しっかりと熟成させ終わったら…あとは炊いてノリを出す作業。ただ、工事現場などでコノ姿、見なくなったと多くの方が言いますね。
それもそのはず。
市販されている漆喰は「既調合漆喰」と呼ばれる「水で練れば漆喰の出来上がり!」という云わばインスタント漆喰なんです。左官さんが現場で火を使えなくなったということもありますし、それだけの費用を負担してくれるお客も居なくなったということもあります。
そこで使われるのが「粉末海藻」。海藻を煮る代わりに蒸し、乾燥させ、粉にしたものです。
ネットで見ると…誤った認識をされている方が居らっしゃるようですですね。「鍋で炊いたノリを乾燥させたもの」と記載されていることがありますが違いますよ!

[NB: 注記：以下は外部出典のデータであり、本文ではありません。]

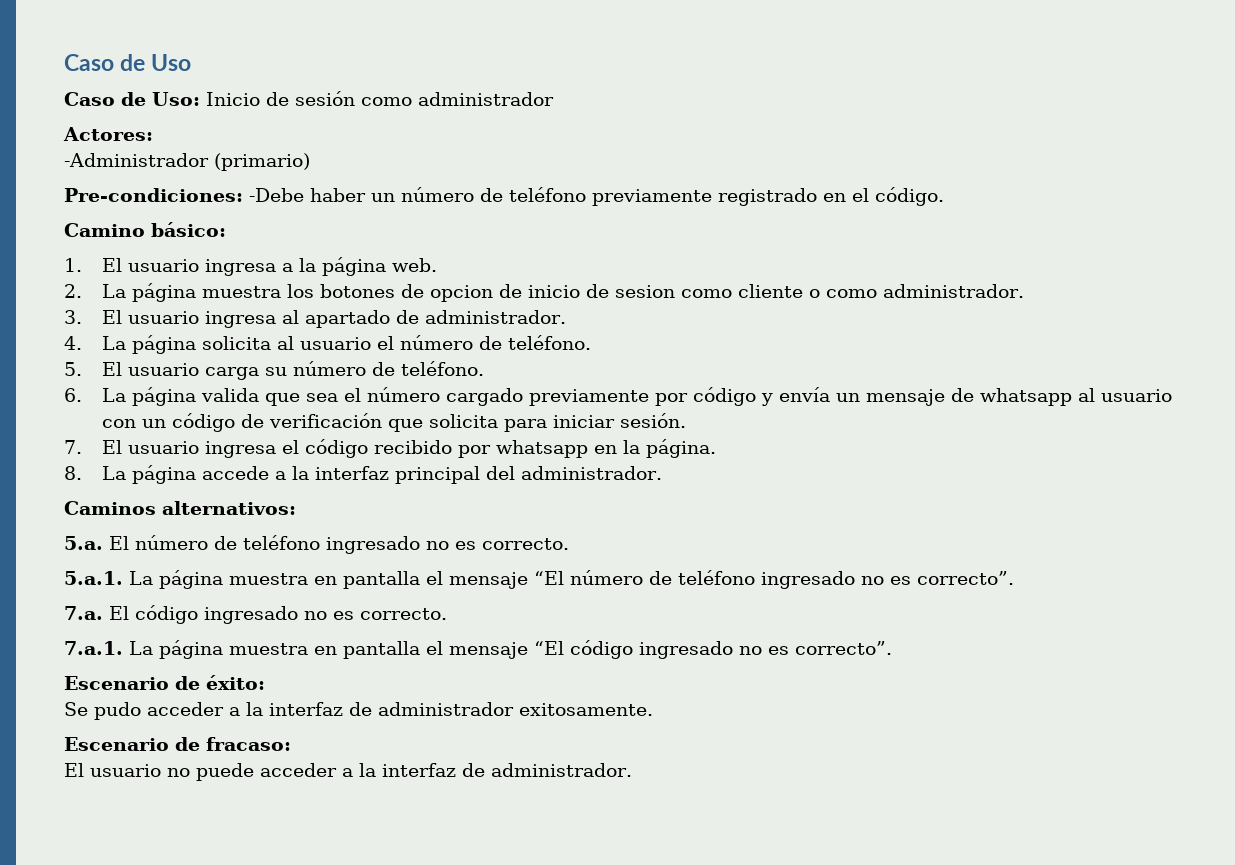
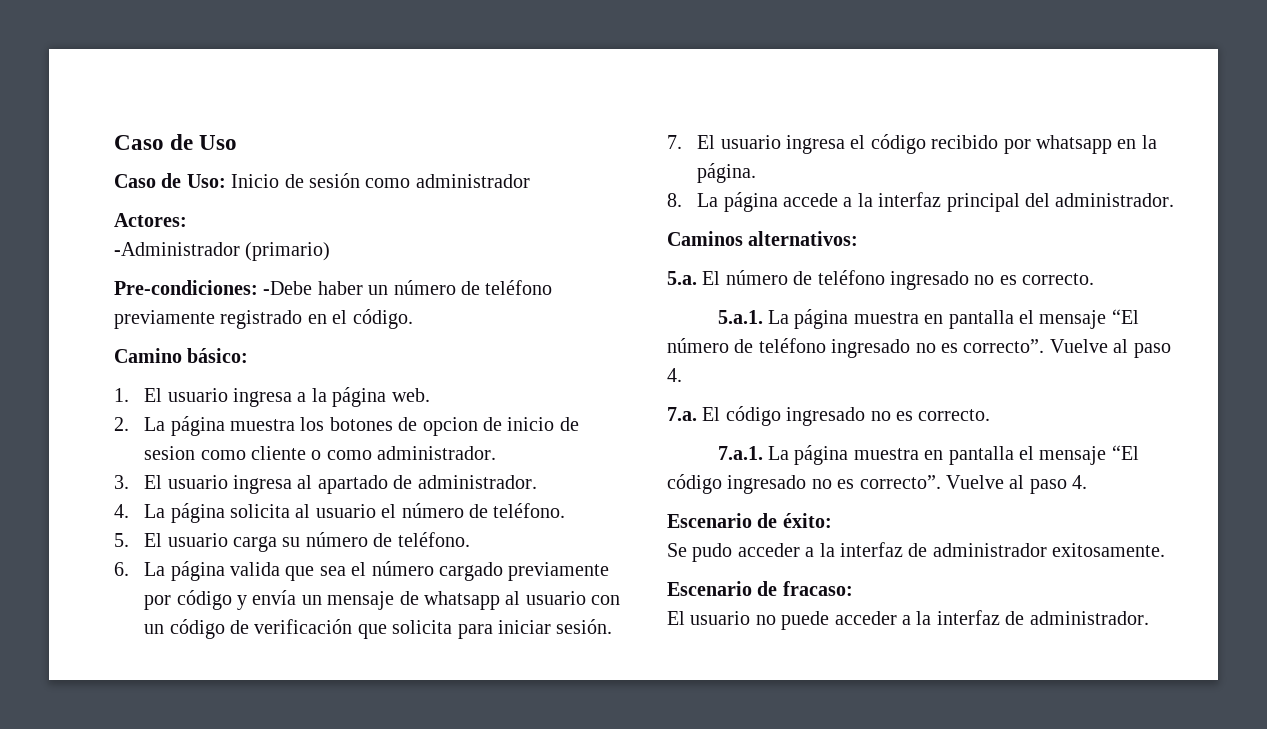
- 5.a.1. La página muestra en pantalla el mensaje “El número de teléfono ingresado no es correcto”.
+ 5.a.1. La página muestra en pantalla el mensaje “El número de teléfono ingresado no es correcto”. Vuelve al paso 4.
- 7.a.1. La página muestra en pantalla el mensaje “El código ingresado no es correcto”.
+ 7.a.1. La página muestra en pantalla el mensaje “El código ingresado no es correcto”. Vuelve al paso 4.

インスタントコーヒーのような方法で粉末にしたものではありません。
そして、このノリの役割は…接着剤ではありませんよ。
石灰そのままだと塗りづらいから、作業性を良くするための補助材料なのです。
大きな役割は保水と増粘。
塗ったものがすぐに乾いてはキレイに仕上げにくいです。
なので乾きにするんです。
そして多少の粘り気は作業性が良くなりますね。
といった大変重要な役割を担う伝統素材。
海藻の「目利き」まで含め、誰もが簡単に出来るものでもありません。
国内には数名、海藻に関わる職人さんがいらっしゃいます。
とても貴重な「目と技術」。
次世代へ残していかねばなりません。